La jeune fille ouvrit son sac à dos et sortit son agenda, en attendant que Mutu accomplisse sa mission, elle avait son rôle d’élève modèle à tenir. Elle résolut le devoir de mathématique en une heure, avant de se pencher sur son devoir d’histoire, il lui fallait faire une dissertation sur un personnage historique important dont les actions avaient eu des conséquences sur l’ère contemporaine. Après un long quart d’heure de réflexions, elle décida de faire son devoir sur la comtesse Élisabeth Bathory et son influence indéniable sur Bram Stocker qui influença lui-même grandement la littérature de sa génération et des suivantes. Elle entendit plusieurs fois Denise glousser tandis qu’elle rédigeait son devoir, Amélie prit cela comme des encouragements.

« Un peu plus et tu pourrais la faire passer pour une féministe victime de son époque » murmura-t-elle.

Amélie pouffa en se relisant, Denise n’avait pas tort, restait à savoir si son professeur allait être convaincu.

Ses devoirs faits, elle ferma les yeux et chercha son corbeau. Ce dernier survolait toujours l’autoroute, mais la grande métropole se dessinait déjà à l’horizon, bientôt elle verrait Mutu dans Paris. Elle était folle d’impatience !

Voler par l’intermédiaire de ses corbeaux avait quelque chose de terriblement grisant et de frustrant en même temps : elle profitait de la vue magnifique depuis les cieux, pouvait entendre le vent siffler à ses oreilles, mais le reste de ses sens restaient bêtement enfermés dans son corps à elle ; elle pouvait survoler la mer, mais son odorat et son toucher restait celui de l’endroit où elle se trouvait.

Elle resta néanmoins un moment dans la tête de son corbeau qui volait lentement mais sûrement jusqu’à Paris où les lumières s’allumaient petit à petit, tandis que le soleil se couchait derrière lui, camouflé par d’épais nuages gris. Elle s’allongea doucement dans son lit, savourant cette fausse sensation de vol, de liberté.

Durant le repas du soir, ses parents restèrent plutôt silencieux. Alors que sa mère commençait à débarrasser, elle se tourna vers elle, la voix incertaine.

« On va au cinéma avec ton père ce soir… Tu veux venir avec nous ? »

Encore une question de protocole. Amélie voyait pertinemment dans le regard de Chantal que celle-ci ne voulait pas d’elle, qu’ils voulaient une soirée pour eux, ce qu’elle était capable de comprendre, alors pourquoi prétendre le contraire ? Lasse, elle joua le jeu et répondit ce qu’elle attendait certainement :

« Non, merci c’est gentil. J’ai école demain.

- Comme tu veux ! »

Amélie s’empressa de débarrasser la table avant de retourner dans la chambre où elle patienta, dans l'attente de leur départ. Elle laissa alors Denise prendre possession de son corps. Une grande complicité et un profond respect liaient les deux jeunes femmes, toutes deux victimes de la stupidité de l’humanité. Amélie n’avait aucun problème à laisser la jeune sorcière profiter de son corps pour renouer avec les plaisirs de la vie, qu’il s’agisse de se doucher ou d’apprécier une soirée film pop-corn, comme elle s’apprêtait à le faire.

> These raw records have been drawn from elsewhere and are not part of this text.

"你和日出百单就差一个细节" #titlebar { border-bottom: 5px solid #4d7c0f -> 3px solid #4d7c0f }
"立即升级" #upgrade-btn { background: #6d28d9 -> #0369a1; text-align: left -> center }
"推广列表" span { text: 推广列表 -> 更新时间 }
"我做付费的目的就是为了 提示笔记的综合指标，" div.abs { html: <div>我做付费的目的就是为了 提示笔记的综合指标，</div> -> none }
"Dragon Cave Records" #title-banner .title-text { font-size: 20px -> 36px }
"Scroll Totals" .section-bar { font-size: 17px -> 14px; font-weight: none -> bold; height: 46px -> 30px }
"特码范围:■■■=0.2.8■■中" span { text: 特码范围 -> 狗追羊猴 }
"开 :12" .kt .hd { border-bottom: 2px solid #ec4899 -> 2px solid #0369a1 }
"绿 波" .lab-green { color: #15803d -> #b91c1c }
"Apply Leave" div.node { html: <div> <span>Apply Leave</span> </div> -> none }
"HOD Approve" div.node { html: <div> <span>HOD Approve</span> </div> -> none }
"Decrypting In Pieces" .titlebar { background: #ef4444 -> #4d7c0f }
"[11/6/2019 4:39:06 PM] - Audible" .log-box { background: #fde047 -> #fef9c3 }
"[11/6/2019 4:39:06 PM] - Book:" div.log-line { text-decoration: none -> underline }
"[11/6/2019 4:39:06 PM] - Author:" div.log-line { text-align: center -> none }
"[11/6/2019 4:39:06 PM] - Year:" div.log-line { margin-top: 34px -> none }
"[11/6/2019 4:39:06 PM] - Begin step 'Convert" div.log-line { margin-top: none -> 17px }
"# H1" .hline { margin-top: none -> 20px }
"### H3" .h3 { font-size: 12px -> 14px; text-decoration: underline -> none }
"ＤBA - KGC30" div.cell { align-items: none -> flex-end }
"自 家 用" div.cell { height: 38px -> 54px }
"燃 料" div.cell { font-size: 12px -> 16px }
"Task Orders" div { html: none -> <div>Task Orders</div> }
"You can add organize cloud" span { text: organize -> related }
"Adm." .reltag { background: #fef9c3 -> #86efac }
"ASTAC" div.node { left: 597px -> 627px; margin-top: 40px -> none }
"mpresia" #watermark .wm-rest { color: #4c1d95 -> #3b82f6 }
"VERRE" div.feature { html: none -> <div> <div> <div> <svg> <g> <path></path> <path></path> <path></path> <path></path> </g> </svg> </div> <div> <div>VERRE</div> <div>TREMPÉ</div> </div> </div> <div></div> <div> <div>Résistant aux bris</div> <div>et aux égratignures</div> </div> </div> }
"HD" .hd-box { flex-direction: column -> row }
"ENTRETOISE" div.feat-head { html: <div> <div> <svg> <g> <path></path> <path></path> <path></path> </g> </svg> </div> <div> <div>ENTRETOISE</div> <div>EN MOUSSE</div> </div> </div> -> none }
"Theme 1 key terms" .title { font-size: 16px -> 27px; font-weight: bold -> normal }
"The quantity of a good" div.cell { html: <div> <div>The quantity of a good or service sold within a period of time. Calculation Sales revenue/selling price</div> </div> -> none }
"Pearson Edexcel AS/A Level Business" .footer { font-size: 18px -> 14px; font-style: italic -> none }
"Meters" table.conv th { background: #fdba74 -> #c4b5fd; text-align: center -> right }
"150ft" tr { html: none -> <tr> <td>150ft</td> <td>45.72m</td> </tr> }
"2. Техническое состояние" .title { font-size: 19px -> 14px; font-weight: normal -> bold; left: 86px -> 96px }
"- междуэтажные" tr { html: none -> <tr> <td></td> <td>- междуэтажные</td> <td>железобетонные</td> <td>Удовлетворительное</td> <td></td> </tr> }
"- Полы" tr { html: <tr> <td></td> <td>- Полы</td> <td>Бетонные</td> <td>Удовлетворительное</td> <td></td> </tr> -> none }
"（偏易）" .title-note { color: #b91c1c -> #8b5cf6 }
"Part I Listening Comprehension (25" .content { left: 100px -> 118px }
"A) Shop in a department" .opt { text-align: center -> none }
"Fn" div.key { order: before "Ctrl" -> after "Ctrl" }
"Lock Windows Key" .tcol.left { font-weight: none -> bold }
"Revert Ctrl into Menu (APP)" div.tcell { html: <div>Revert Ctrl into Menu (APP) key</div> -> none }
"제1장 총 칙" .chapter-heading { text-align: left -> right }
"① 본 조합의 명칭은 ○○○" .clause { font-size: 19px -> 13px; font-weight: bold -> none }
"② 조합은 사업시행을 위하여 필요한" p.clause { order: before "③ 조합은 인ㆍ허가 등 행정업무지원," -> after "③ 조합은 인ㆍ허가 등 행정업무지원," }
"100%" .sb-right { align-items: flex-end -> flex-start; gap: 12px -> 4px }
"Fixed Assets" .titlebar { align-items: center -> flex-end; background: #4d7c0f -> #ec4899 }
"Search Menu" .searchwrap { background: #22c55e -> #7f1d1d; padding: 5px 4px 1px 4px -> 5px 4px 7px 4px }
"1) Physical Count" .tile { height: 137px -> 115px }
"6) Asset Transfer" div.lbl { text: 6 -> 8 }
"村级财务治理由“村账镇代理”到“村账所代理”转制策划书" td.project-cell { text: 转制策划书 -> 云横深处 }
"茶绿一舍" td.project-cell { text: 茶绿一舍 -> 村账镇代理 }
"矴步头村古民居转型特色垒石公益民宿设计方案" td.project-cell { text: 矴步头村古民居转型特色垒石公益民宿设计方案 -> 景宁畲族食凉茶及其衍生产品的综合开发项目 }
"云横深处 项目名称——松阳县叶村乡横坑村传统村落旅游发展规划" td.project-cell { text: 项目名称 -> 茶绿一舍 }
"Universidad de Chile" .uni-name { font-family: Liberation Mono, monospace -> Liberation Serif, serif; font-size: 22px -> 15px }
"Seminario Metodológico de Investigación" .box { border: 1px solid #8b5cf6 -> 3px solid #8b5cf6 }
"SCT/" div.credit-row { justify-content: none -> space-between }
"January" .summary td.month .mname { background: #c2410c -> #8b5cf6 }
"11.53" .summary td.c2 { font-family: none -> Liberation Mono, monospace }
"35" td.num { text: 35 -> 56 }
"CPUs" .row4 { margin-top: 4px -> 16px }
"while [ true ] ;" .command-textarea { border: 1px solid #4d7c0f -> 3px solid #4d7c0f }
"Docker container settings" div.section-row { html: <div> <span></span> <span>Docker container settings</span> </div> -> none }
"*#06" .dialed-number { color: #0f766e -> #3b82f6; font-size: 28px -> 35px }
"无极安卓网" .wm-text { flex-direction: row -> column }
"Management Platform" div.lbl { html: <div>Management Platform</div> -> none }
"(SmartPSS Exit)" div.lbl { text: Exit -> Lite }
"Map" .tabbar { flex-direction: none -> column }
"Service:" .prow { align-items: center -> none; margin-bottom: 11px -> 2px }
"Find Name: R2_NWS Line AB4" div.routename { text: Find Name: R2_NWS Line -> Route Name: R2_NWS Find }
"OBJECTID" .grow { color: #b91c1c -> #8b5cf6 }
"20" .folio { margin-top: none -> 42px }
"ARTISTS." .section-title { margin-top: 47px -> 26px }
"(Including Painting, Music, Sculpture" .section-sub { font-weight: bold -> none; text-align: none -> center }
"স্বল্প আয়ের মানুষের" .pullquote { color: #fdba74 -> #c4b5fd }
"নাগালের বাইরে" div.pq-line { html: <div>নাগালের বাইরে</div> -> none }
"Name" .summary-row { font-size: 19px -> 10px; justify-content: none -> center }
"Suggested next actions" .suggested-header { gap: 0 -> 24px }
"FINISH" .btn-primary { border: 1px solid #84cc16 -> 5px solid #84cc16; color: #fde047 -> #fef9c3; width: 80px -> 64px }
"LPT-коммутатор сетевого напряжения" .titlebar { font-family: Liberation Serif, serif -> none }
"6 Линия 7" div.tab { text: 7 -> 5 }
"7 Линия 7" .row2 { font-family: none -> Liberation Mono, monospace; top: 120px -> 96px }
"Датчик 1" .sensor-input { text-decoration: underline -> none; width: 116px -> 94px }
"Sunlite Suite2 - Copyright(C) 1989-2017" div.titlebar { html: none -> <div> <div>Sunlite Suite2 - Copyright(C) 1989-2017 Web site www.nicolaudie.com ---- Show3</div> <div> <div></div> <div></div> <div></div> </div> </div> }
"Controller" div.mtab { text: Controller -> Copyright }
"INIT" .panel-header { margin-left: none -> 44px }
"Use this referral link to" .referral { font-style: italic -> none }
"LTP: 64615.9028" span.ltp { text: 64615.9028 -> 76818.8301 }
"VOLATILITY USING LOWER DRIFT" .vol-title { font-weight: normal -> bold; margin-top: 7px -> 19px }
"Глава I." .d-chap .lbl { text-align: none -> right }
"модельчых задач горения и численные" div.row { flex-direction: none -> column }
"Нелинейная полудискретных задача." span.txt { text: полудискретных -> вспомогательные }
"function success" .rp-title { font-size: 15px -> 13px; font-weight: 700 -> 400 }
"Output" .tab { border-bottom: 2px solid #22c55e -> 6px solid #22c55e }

Finalement, les parents d’Amélie rentrèrent tard, Denise avait fini ses popcorns et s’était endormie devant une rediffusion de « N’oublie jamais », la larme à l’œil.

La nuit fut aussi tourmentée que la précédente, les trois esprits revivant en boucle tantôt la mort de Denise sur le bûcher, tantôt celle d’Hélène, étouffée alors qu’elle accouchait.